Message ID <AANLkTikP-oy1DqUS8EmbghVF0-f35yi1bmPU0aj-1kXk@mail.gmail.com>
Download mbox | patch
Permalink /patch/71567/
State New
Headers show

Comments

H.J. Lu - Nov. 17, 2010, 1:33 p.m.
On Tue, Nov 16, 2010 at 11:51 PM, Uros Bizjak <ubizjak@gmail.com> wrote:
> On Wed, Nov 17, 2010 at 7:44 AM, H.J. Lu <hongjiu.lu@intel.com> wrote:
>
>> insn != BB_END (bb) && NEXT_INSN (insn) == NEXT_INSN (BB_END (bb))
>>
>> We should check NEXT_INSN (insn) != NEXT_INSN (BB_END (bb)) in
>> move_or_delete_vzeroupper_2.  This patch does it.
>
> Huh? The loop does simple linear scan of all insns in the bb, so it
> can't miss BB_END. IIUC, in your case the bb does not have BB_END
> (bb), but it has NEXT_INSN (BB_END (bb))?

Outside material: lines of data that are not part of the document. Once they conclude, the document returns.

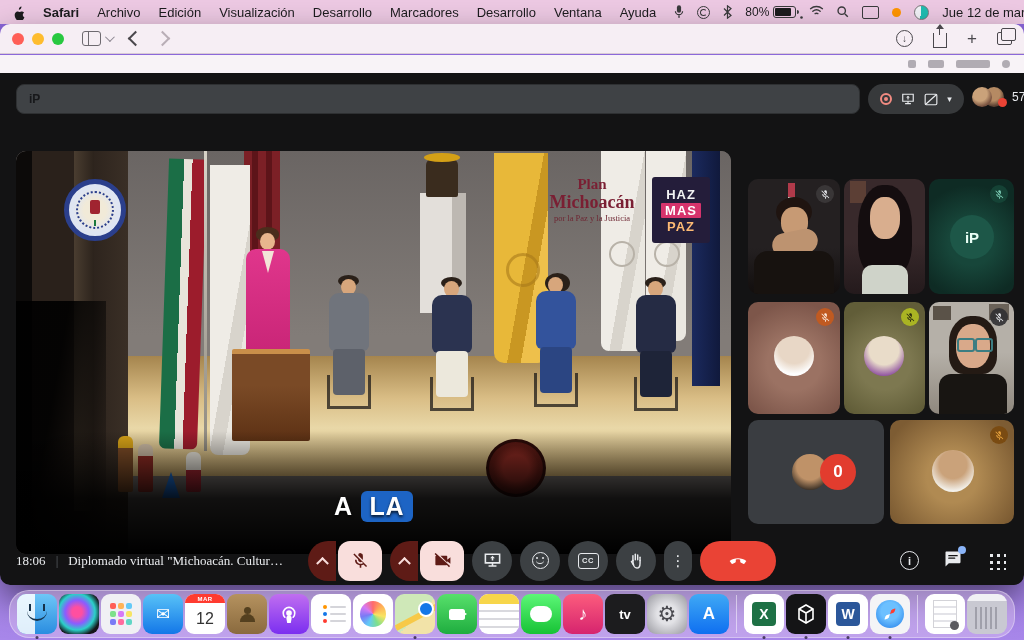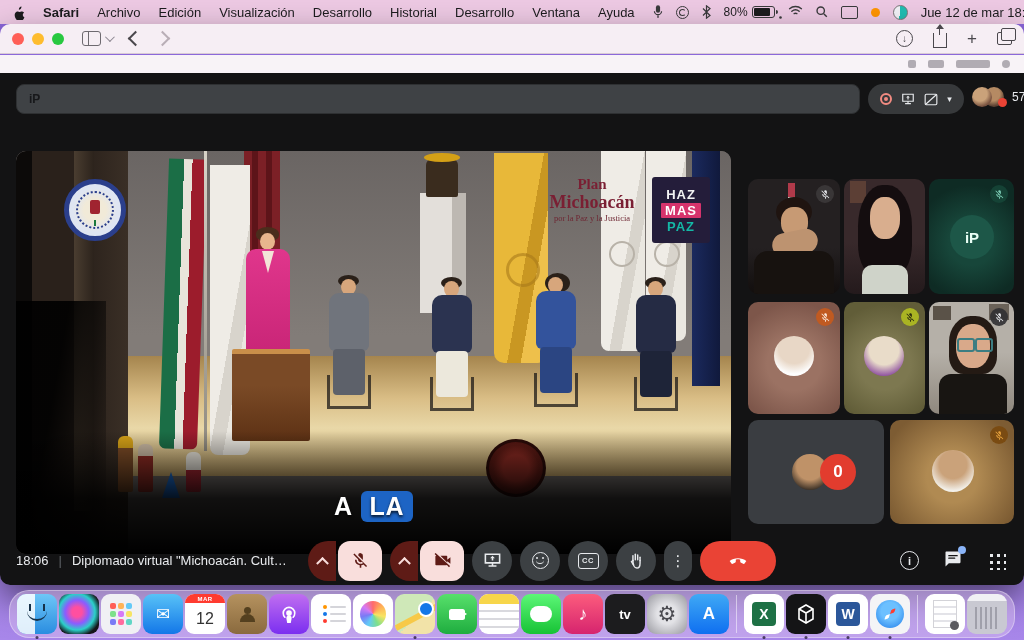"Historial" span.mi { text: Historial -> Marcadores }
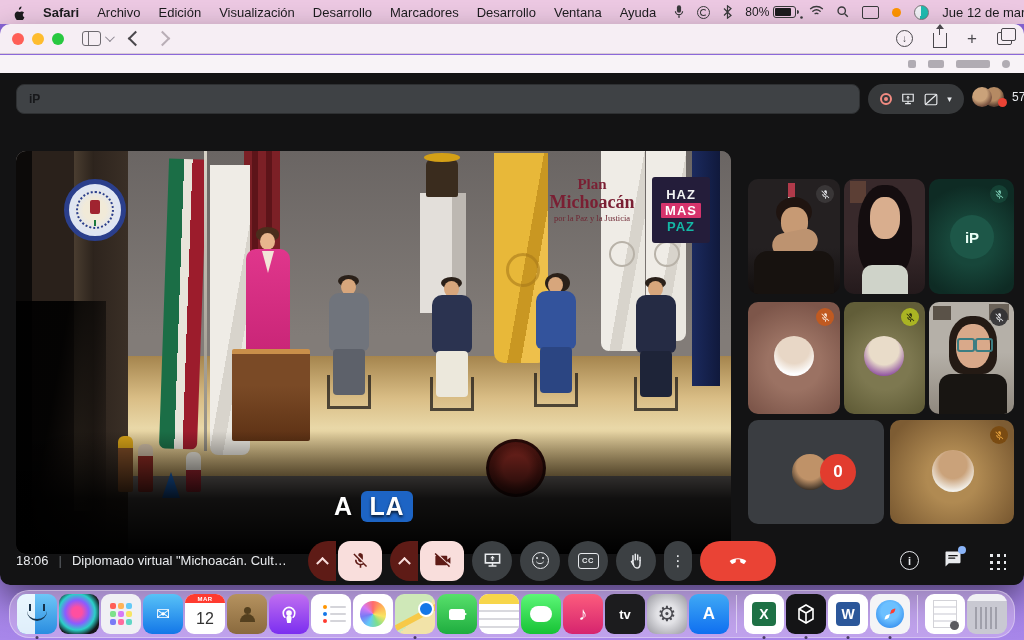"PAZ" .poster .l3 { color: #14b8a6 -> #fdba74 }
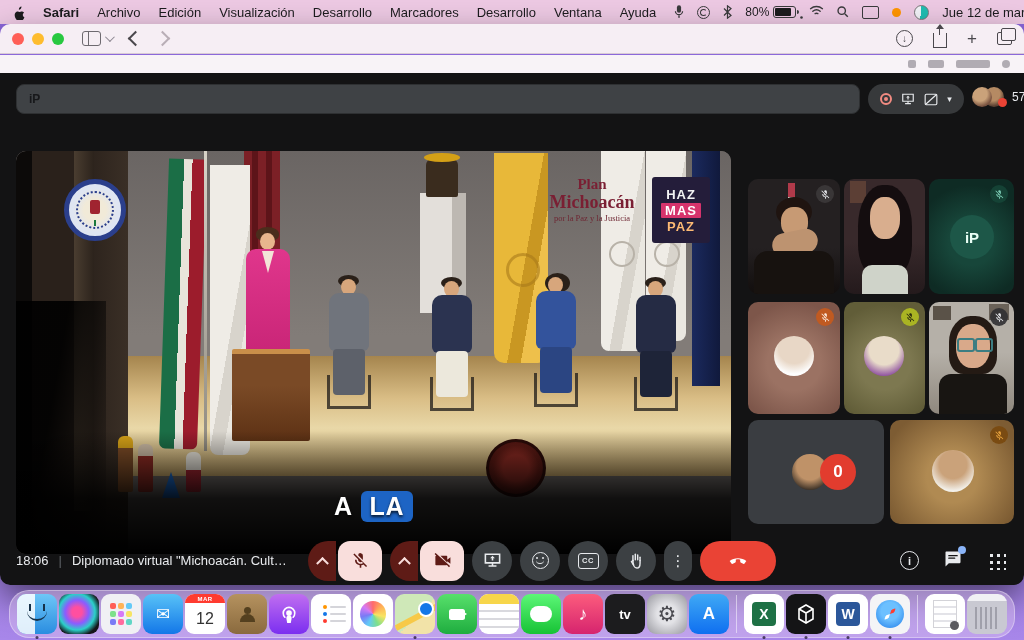"18:06" .mbar-left { font-family: none -> Liberation Serif, serif }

It has BB_END, but it won't be visited by NEXT_INSN starting from
BB_HEAD. insn != NEXT_INSN (BB_END (bb)) is used to check the
end of the BB everywhere in gcc.

> Can you please provide a test case that illustrates this?
>

I am enclosing a work in progress.  We noticed that we are
missing a few vzerouppers at -O3 on SPEC CPU 2K/2006.
One isssue is we may have

foo:

       call bar <<<<< Missing vzeroupper

       256bit vectorized insn
       goto foo

We miss vzeroupper before call bar.  We don't have a small testcase.
But this patch fixes this case by inspection. We are checking other
cases.

Patch

diff --git a/gcc/config/i386/i386.c b/gcc/config/i386/i386.c
index 11820cf..704a67d 100644
--- a/gcc/config/i386/i386.c
+++ b/gcc/config/i386/i386.c
@@ -108,7 +108,7 @@  check_avx256_stores (rtx dest, const_rtx set, void *data)
 static void
 move_or_delete_vzeroupper_2 (basic_block bb, bool upper_128bits_set)
 {
-  rtx insn;
+  rtx insn, last;
   rtx vzeroupper_insn = NULL_RTX;
   rtx pat;
   int avx256;
@@ -118,9 +118,12 @@  move_or_delete_vzeroupper_2 (basic_block bb, bool upper_128bits_set)
 	     bb->index, upper_128bits_set);
 
   insn = BB_HEAD (bb);
+  last = NEXT_INSN (BB_END (bb));
   while (insn != BB_END (bb))
     {
       insn = NEXT_INSN (insn);
+      if (insn == last)
+	break;
 
       if (!NONDEBUG_INSN_P (insn))
 	continue;
@@ -10970,7 +10973,7 @@  ix86_expand_epilogue (int style)
 
   /* Emit vzeroupper if needed.  */
   if (TARGET_VZEROUPPER
-      && cfun->machine->use_avx256_p
+      && (cfun->machine->use_avx256_p || flag_tree_vectorize)
       && !cfun->machine->caller_return_avx256_p)
     {
       cfun->machine->use_vzeroupper_p = 1;
@@ -21661,7 +21664,8 @@  ix86_expand_call (rtx retval, rtx fnaddr, rtx callarg1,
     }
 
   /* Add UNSPEC_CALL_NEEDS_VZEROUPPER decoration.  */
-  if (TARGET_VZEROUPPER && cfun->machine->use_avx256_p)
+  if (TARGET_VZEROUPPER
+      && (cfun->machine->use_avx256_p || flag_tree_vectorize))
     {
       rtx unspec;
       int avx256;
diff --git a/gcc/testsuite/gcc.target/i386/avx-vzeroupper-20.c b/gcc/testsuite/gcc.target/i386/avx-vzeroupper-20.c
new file mode 100644
index 0000000..3301083
--- /dev/null
+++ b/gcc/testsuite/gcc.target/i386/avx-vzeroupper-20.c
@@ -0,0 +1,13 @@ 
+/* { dg-do compile } */
+/* { dg-options "-O3 -mavx -mtune=generic -dp" } */
+
+extern void free (void *);
+void
+bar (void *ncstrp)
+{
+  if(ncstrp==((void *)0))
+    return;
+  free(ncstrp);
+}
+
+/* { dg-final { scan-assembler-not "avx_vzeroupper" } } */